- _WHAT IS EXPECTED_
Give back exactly the lines from the one holding "subtotal: 2595.91 -> 2653.38" to the last line of the entries, both included, and nothing more.

- _EXTRACTED DATA_
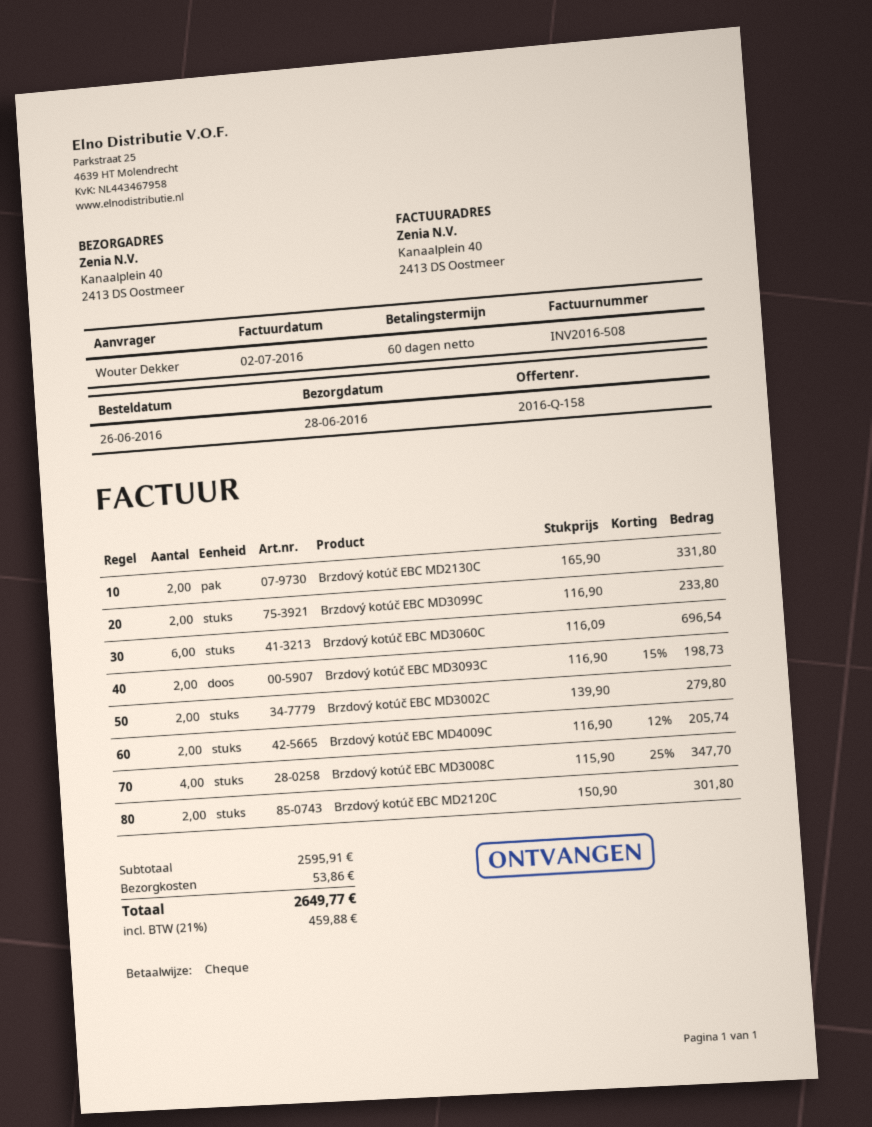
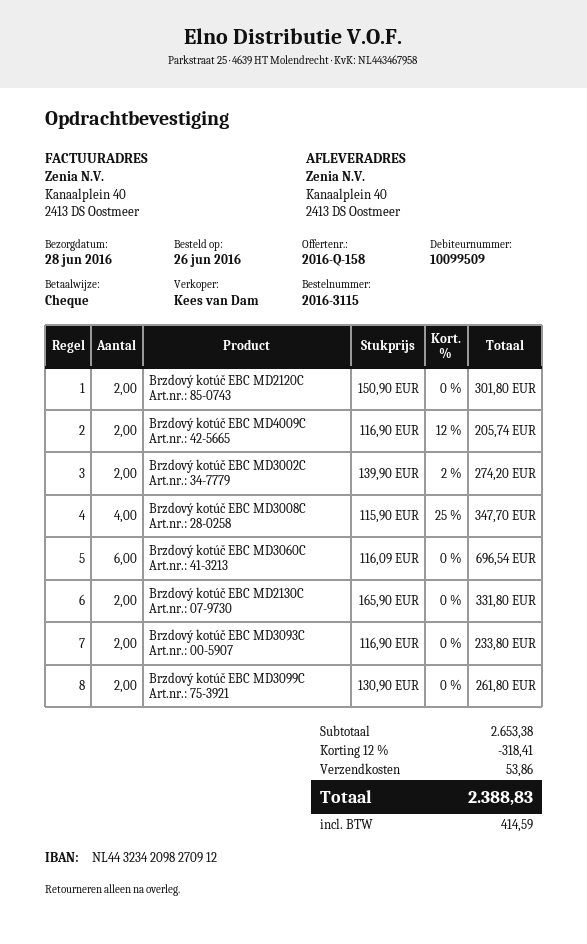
Brzdový kotúč EBC MD3099C: 2 x 116.90 = 233.80 -> 2 x 130.90 = 261.80
Brzdový kotúč EBC MD3093C: 2 x 116.90 - 15% = 198.73 -> 2 x 116.90 = 233.80
Brzdový kotúč EBC MD3002C: 2 x 139.90 = 279.80 -> 2 x 139.90 - 2% = 274.20
subtotal: 2595.91 -> 2653.38
discount: none -> 12% = 318.41
tax: 459.88 -> 414.59
total: 2649.77 -> 2388.83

- _RESPONSE BOX_
subtotal: 2595.91 -> 2653.38
discount: none -> 12% = 318.41
tax: 459.88 -> 414.59
total: 2649.77 -> 2388.83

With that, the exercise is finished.